Hypothétique fusion entre égaux
"Il y a beaucoup à méditer sur la fusion d’entreprises aux cultures si différentes, celle de l’actionnariat salarié chez Essilor et celle plus managériale chez Luxottica", soupire Loïc Dessaint. Cette crise de gouvernance menace même le rapprochement des deux groupes, aucune des synergies promises entre le fabricant de lunettes et le fabricant de verres optiques n’ayant encore été réalisées. Elle illustre surtout la difficulté de mettre sur pied d’hypothétiques "fusions entre égaux", à la gouvernance trop mal définie, qui se terminent souvent, à l’instar de Lafarge et Holcim, Alcatel et Lucent ou Technip et FMC, par la prise de contrôle de fait d’un groupe sur l’autre. Même l’Alliance Renault-Nissan, qui a réussi à fonctionner près de 20 ans, se retrouve aujourd’hui en difficulté suite à l’affaire Carlos Ghosn…

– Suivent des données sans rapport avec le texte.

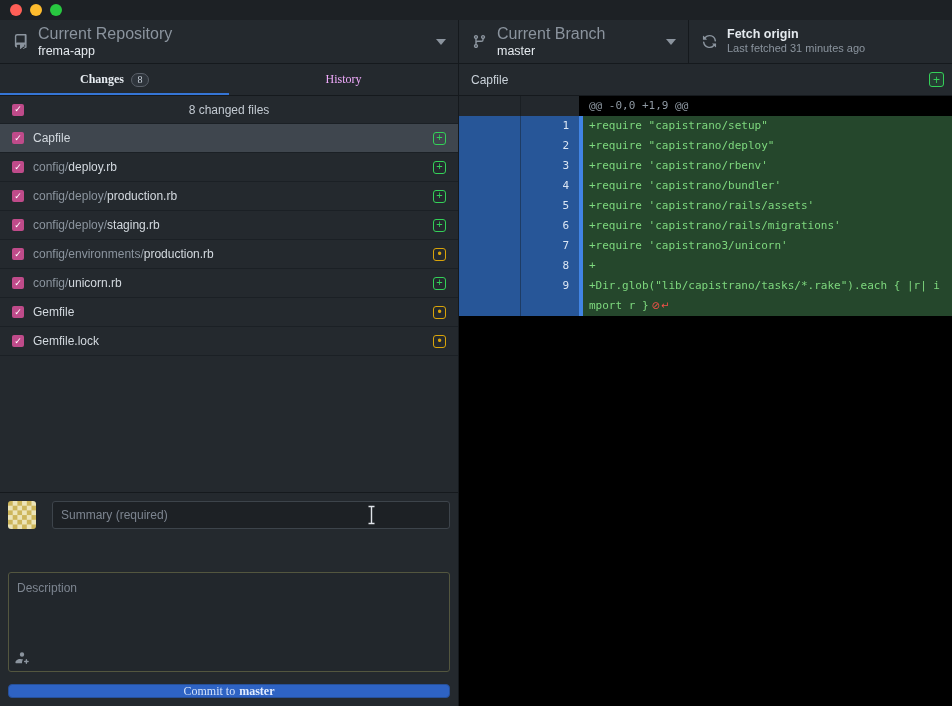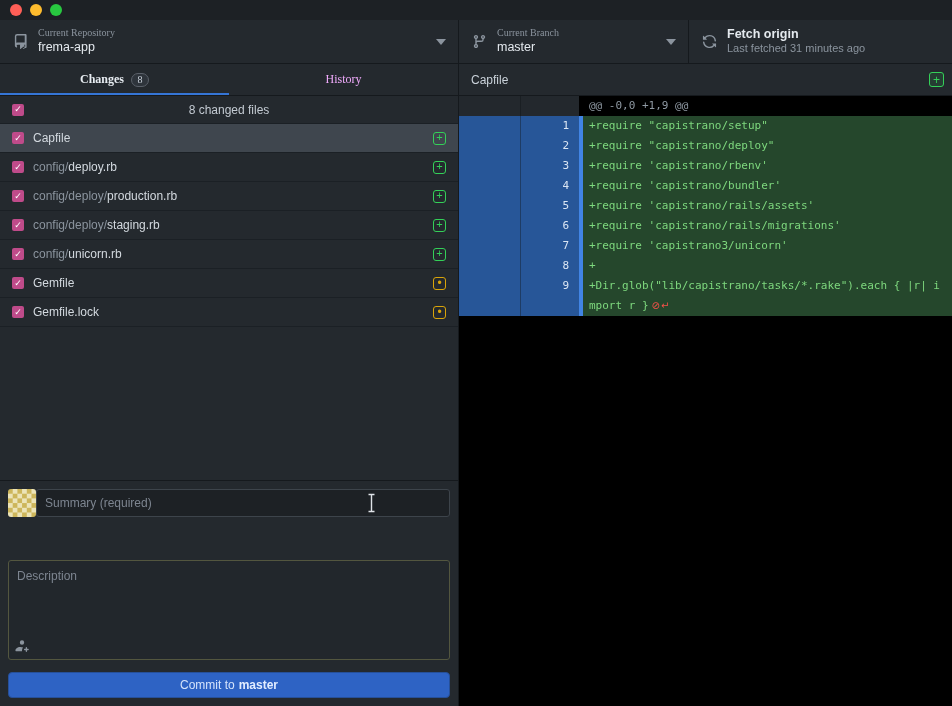--- a/index.html
+++ b/index.html
@@ -16,21 +16,21 @@
 
   
   .toolbar { height:44px; background:#24292e; border-bottom:1px solid #15191d; display:flex; flex:0 0 auto; }
   .tb-section { display:flex; align-items:center; padding:0 12px; background:transparent; border:none; border-right:1px solid #15191d; color:inherit; text-align:left; font-family:inherit; cursor:default; }
   .tb-section.repo { width:459px; }
   .tb-section.branch { width:230px; }
   .tb-section.fetch { flex:1; border-right:none; }
   .tb-icon { width:16px; height:16px; margin-right:10px; flex:0 0 auto; display:flex; align-items:center; justify-content:center; }
   .tb-icon svg { fill:#8b949e; }
   .tb-text { display:flex; flex-direction:column; line-height:1.25; }
-  .tb-label { font-size:10px; color:#8b949e;font-family:Liberation Serif, serif; }
+  .tb-label { font-size:16px; color:#8b949e; }
   .tb-value { font-size:12.5px; color:#e4e9ee; }
   .tb-title { font-size:12.5px; color:#e4e9ee; font-weight:600; }
   .tb-sub { font-size:11px; color:#8b949e; }
   .chevron { margin-left:auto; display:flex; }
   .chevron svg { fill:#8b949e; }
 
   
   .main { flex:1; display:flex; min-height:0; }
   .left-panel { width:459px; border-right:1px solid #15191d; display:flex; flex-direction:column; background:#24292e; }
   .right-panel { flex:1; display:flex; flex-direction:column; min-width:0; background:#1c2126; }
@@ -55,32 +55,32 @@
   .file-dir { color:#8b949e; }
   .file-name { color:#d3d9df; }
   .status-icon { width:13px; height:13px; border:1px solid; border-radius:3px; display:inline-flex; align-items:center; justify-content:center; font-size:11px; line-height:1; flex:0 0 auto; }
   .status-icon.added { border-color:var(--added-green,#34d058); color:var(--added-green,#34d058); }
   .status-icon.added::after { content:"+"; margin-top:-1px; }
   .status-icon.modified { border-color:var(--modified-yellow,#d9a40a); color:var(--modified-yellow,#d9a40a); }
   .status-icon.modified::after { content:"•"; font-size:12px; }
 
   
   .commit-form { flex:0 0 auto; border-top:1px solid #15191d; padding:8px; background:#24292e; }
-  .summary-row { display:flex; align-items:center; gap:0; margin-bottom:8px; position:relative; }
+  .summary-row { display:flex; align-items:center; gap:16px; margin-bottom:8px; position:relative; }
   .avatar { width:28px; height:28px; border-radius:3px; flex:0 0 auto;
             background:conic-gradient(#ece4b8 25%, #cdb65b 0 50%, #ece4b8 0 75%, #cdb65b 0) 0 0 / 9.4px 9.4px; }
   .summary-input { flex:1; height:28px; background:#1d2125; border:1px solid #3d444b; border-radius:3px; color:#e4e9ee; font-size:12px; padding:0 8px; font-family:inherit; outline:none; }
   .summary-input::placeholder { color:#7d8590; }
   .ibeam-cursor { position:absolute; left:358px; top:4px; pointer-events:none; }
   .description-box { position:relative; margin-bottom:12px; }
   .description-input { width:100%; height:100px; background:#22272c; border:1px solid #53563f; border-radius:3px; color:#e4e9ee; font-size:12px; padding:8px; font-family:inherit; resize:none; outline:none; display:block;margin-top:43px; }
   .description-input::placeholder { color:#7d8590; }
   .coauthor-btn { position:absolute; left:7px; bottom:7px; background:transparent; border:none; padding:0; display:flex; cursor:default; }
   .coauthor-btn svg { fill:#8b949e; }
-  .commit-button { width:100%; height:26px; background:var(--commit-blue,#2e63c4); border:1px solid #265099; border-radius:4px; color:#d4e3fb; font-size:12px; font-family:Liberation Sans, sans-serif; display:flex; align-items:center; justify-content:center; gap:4px; cursor:default; }
+  .commit-button { width:100%; height:14px; background:var(--commit-blue,#2e63c4); border:1px solid #265099; border-radius:4px; color:#d4e3fb; font-size:12px; font-family:Liberation Serif, serif; display:flex; align-items:center; justify-content:center; gap:4px; cursor:default; }
   .commit-branch { font-weight:700; color:#e2edff; }
 
   
   .diff-header { height:32px; background:#24292e; border-bottom:1px solid #15191d; display:flex; align-items:center; padding:0 8px 0 12px; flex:0 0 auto; }
   .diff-title { color:#c9d1d9; font-size:12px; flex:1; }
   .diff-expand-btn { width:15px; height:15px; border:1px solid var(--added-green,#34d058); border-radius:3px; background:rgba(52,208,88,.12); color:var(--added-green,#34d058); font-size:12px; line-height:1; display:flex; align-items:center; justify-content:center; padding:0; cursor:default; }
   .diff-body { flex:1; overflow:hidden; background:#000000; font-family:"DejaVu Sans Mono","Liberation Mono",monospace; font-size:11px; }
   .diff-line { display:flex; align-items:stretch; }
   .diff-line .gutter { width:120px; flex:0 0 auto; display:flex; background:var(--gutter-blue,#275698); }
   .diff-line .ln-old { width:62px; border-right:1px solid rgba(20,28,40,.45); }
@@ -188,20 +188,25 @@
     <span class="file-path"><span class="file-dir">config/deploy/</span><span class="file-name">production.rb</span></span>
     <span class="status-icon added"></span>
   </div>
 
   <div class="file-row">
     <span class="checkbox"></span>
     <span class="file-path"><span class="file-dir">config/deploy/</span><span class="file-name">staging.rb</span></span>
     <span class="status-icon added"></span>
   </div>
 
+  <div class="file-row">
+    <span class="checkbox"></span>
+    <span class="file-path"><span class="file-dir">config/environments/</span><span class="file-name">production.rb</span></span>
+    <span class="status-icon modified"></span>
+  </div>
 
   <div class="file-row">
     <span class="checkbox"></span>
     <span class="file-path"><span class="file-dir">config/</span><span class="file-name">unicorn.rb</span></span>
     <span class="status-icon added"></span>
   </div>
 
   <div class="file-row">
     <span class="checkbox"></span>
     <span class="file-path"><span class="file-dir"></span><span class="file-name">Gemfile</span></span>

Pour Essilor et Luxottica, le conflit trouve son origine dans l’accord initial de rapprochement. Ce pacte mettait sur pied une gouvernance dans laquelle les parties françaises et italiennes disposaient de pouvoirs identiques, aucune des sociétés ne voulant être mangée par l’autre. Pourtant, côté italien, le fondateur de Luxottica est actionnaire de référence du nouveau groupe, avec 38% des actions de l’ensemble et 31% des droits de vote…
Les investisseurs pris en tenaille
Rapidement, les Italiens ont accusé le clan français de vouloir nommer des managers sans concertation, et vice-versa. En mars, Leonardo Del Vecchio, au travers de sa holding Delfin, a demandé l’arbitrage de la Chambre de commerce international. Hubert Sagnières a répliqué auprès du Tribunal de commerce, demandant la nomination d’un mandataire ad hoc pour résoudre le conflit.
Pris en tenaille, les actionnaires minoritaires veulent apaiser la situation. "Nous avons déposé une résolution pour nommer des administrateurs indépendants et sortir de cette discussion stérile", explique Denis Branche. Avec d’autres sociétés de gestion (dont Sycomore, Edmond de Rothschild, Comgest), Phitrust a désigné le danois Jasper Brandgaar, le directeur financier du groupe pharmaceutique Novo Nordisk, et l’américaine Wendy Evrard Lane, expérimentée dans les conflits de gouvernance. Valoptec, l’association des actionnaires salariés, habituellement plus réservée, s’est elle-aussi jetée dans la bataille. Elle a déposé sa propre résolution pour proposer un administrateur indépendant, le britannique Peter James Montagnon.
Le conseil d’administration, composé de 16 membres choisis à moitié par le camp italien, à moitié par le camp français, a tout rejeté en bloc. La nomination de nouveaux administrateurs pourrait remettre en cause le pacte d’actionnaires, estime-t-il, et obliger à relancer entièrement les négociations. Réponse à l’Assemblée générale, le 16 mai.